Ce week end, avec quelques collègues du lycée, nous sommes partis à l’assaut du volcan Acatenango, qui, comme indiqué sur la photo s’élève à 3976m. Ce qui est relativement haut. Son ascension est réputée difficile et je peux le confirmer, elle l’est.

Nous nous sommes mis en route vers les 11h30 avec pour objectif d'atteindre le cratère du volcan en plus ou moins 6h de marche pour y passer la nuit et redescendre le lendemain.
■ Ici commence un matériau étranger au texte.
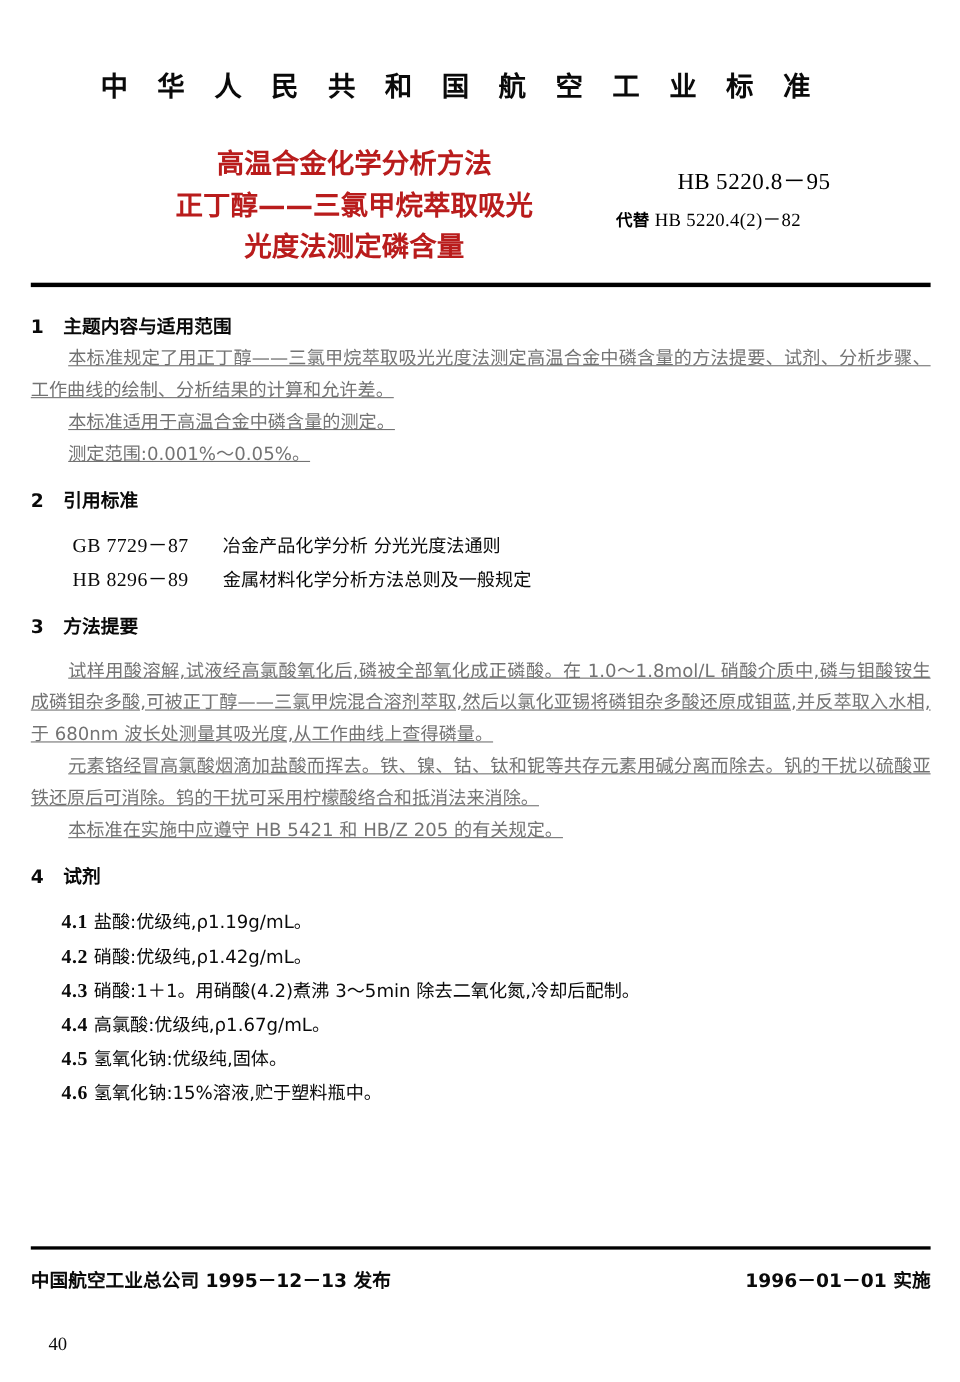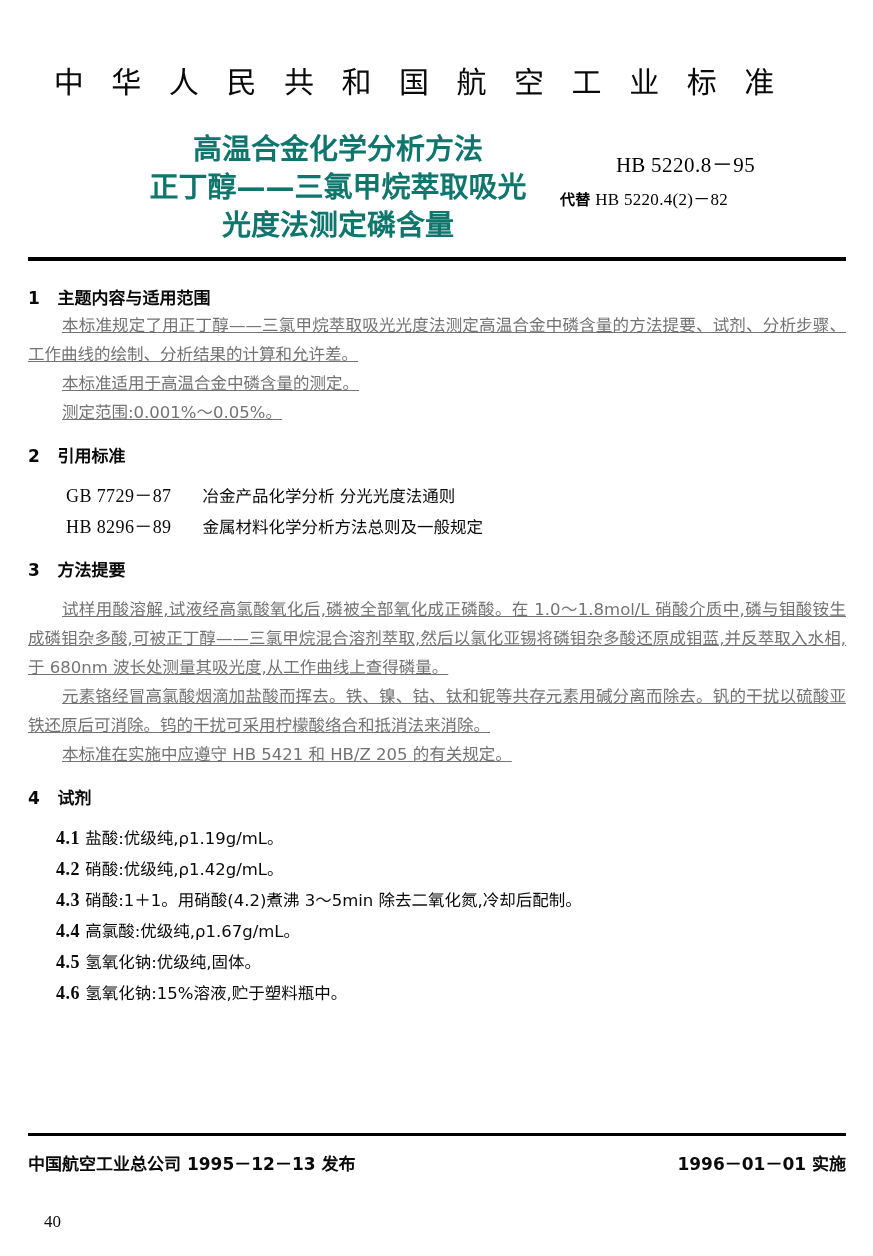--- a/index.html
+++ b/index.html
@@ -23,46 +23,46 @@
   }
 
   
   .masthead {
     position: absolute;
     left: 0;
     top: 58px;
     width: 828px;
     text-align: center;
     font-family: "DejaVu Sans", "Liberation Sans", sans-serif;
-    font-weight: normal;
-    font-size: 30px;
+    font-weight: bold;
+    font-size: 25px;
     letter-spacing: 9px;
     text-indent: 9px;
     color: #0a0a0a;
   }
 
   
   .title-zone {
     position: absolute;
     left: 0;
     top: 130px;
     width: 873px;
     height: 120px;
   }
   .title-lines {
     position: absolute;
-    left: 108px;
+    left: 92px;
     top: 0;
     width: 460px;
     text-align: center;
     font-family: "DejaVu Sans", "Liberation Sans", sans-serif;
     font-weight: bold;
-    font-size: 29px;
+    font-size: 25px;
     line-height: 38px;
-    color: #0f766e;
+    color: #b91c1c;
     white-space: nowrap;
   }
   .title-lines .t-line { display: block; }
 
   .std-num-block {
     position: absolute;
     left: 560px;
     top: 18px;
     width: 300px;
   }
Au moment du départ, si l'excitation était grande, j'avais tout de même quelques appréhensions. D’abord la crainte de ne pas parvenir au sommet, celle d’avoir quelques complications physiques liées aux presque 4000m d’altitude et enfin et peut-être surtout la crainte de se faire attaquer sur les flancs du volcan. En effet, les asaltos (attaques) y sont semble-t-il fréquentes, elles ont pour objectif de détrousser les randonneurs, la dernière en date remonterait à 2 mois. Mais ce que nous ne savions pas et qu'un des guides nous a raconté alors que l’on débutait l’ascension c’est qu’un groupe de 6 touristes s’est fait assassiné au sommet il y a un an, de quoi nous mettre en confiance... Aussi, ces mêmes guides empruntent dorénavant des chemins de traverse afin de grimper en toute discrétion.
La première partie se fait en douceur en passant à travers champs.
La partie "en douceur" ne dure que très peu de temps et on entre vite dans la forêt où la pente n'est plus du tout la même.
La forêt se fait dense.
Puis ce sont les pins

Plus ça va, plus ça grimpe et moins on a de forces.
Les points de vue sont impressionnants


Un nuage passe et nous engloutit.
Et alors que nous n'en pouvons plus, nous découvrons l'ultime obstacle qui nous sépare du cratère. Cette dune semble dérisoire mais il nous faudra plus d'une heure pour la gravir. D'ailleurs, pour se faire une idée de sa taille, il faut regarder les petits points blancs qui se trouvent à sa base et qui sont des tentes.
Le visage du "qui n'en peut plus".
Mais qui est presque arrivé.
Et 6h plus tard, enfin le cratère.
On pose ces maudits sacs qui pesaient 372kg à la fin de l'ascension.
Et on découvre face à nous l'autre volcan: le Fuego qui lui est en activité et crache des nuages de cendre environ toutes les 1/2 heures.
La descente fût, elle aussi, humide, mais également harrassante. C'est pire que l'ascension, les cuisses sont continuellement sollicitées.